Input material Block Start

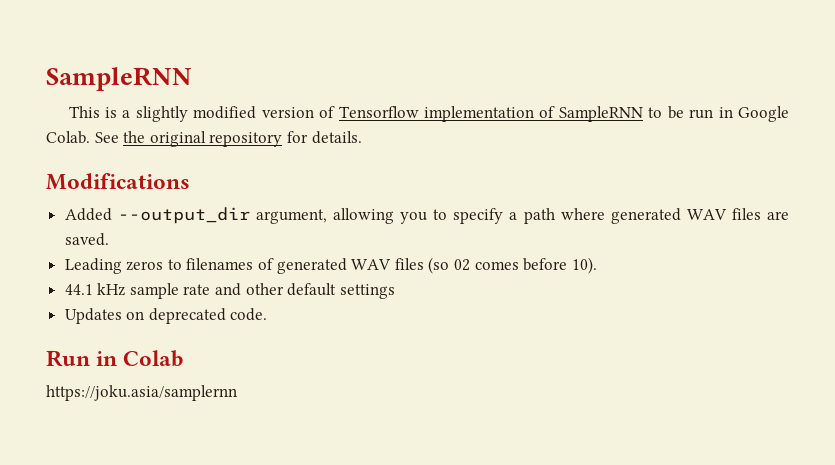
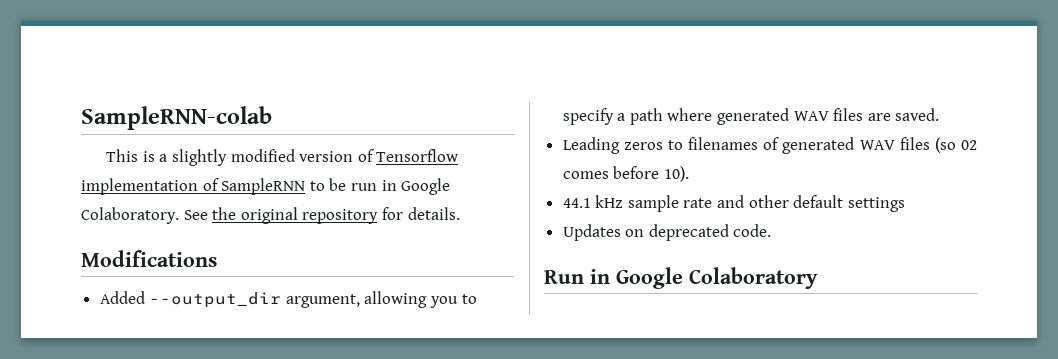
[46,67,192,91] SampleRNN -> [81,106,272,130] SampleRNN-colab
[46,131,90,144] Colab. -> [81,207,179,224] Colaboratory.
[123,350,184,367] [46,385,237,401] Colab // https://joku.asia/samplernn -> [616,267,818,289] Google Colaboratory

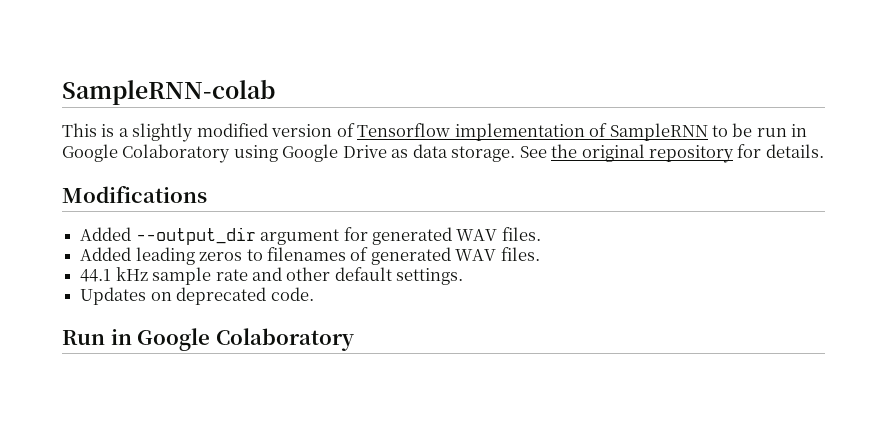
[81,207,179,224] Colaboratory. -> [122,144,516,163] Colaboratory using Google Drive as data storage.
[285,291,477,308] [562,108,940,125] [562,137,620,154] argument, allowing you to specify a path where generated WAV files are saved. // Leading -> [260,227,541,245] [80,247,195,265] argument for generated WAV files. // Added leading
[899,137,977,153] [562,166,689,182] files (so 02 comes before 10). -> [500,247,540,261] files.
[847,197,905,212] settings -> [396,268,464,285] settings.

Input material Block End

_Task to complete_
Go through the listing above and return each line that includes the word "files".

_Exercise response_
[285,291,477,308] [562,108,940,125] [562,137,620,154] argument, allowing you to specify a path where generated WAV files are saved. // Leading -> [260,227,541,245] [80,247,195,265] argument for generated WAV files. // Added leading
[899,137,977,153] [562,166,689,182] files (so 02 comes before 10). -> [500,247,540,261] files.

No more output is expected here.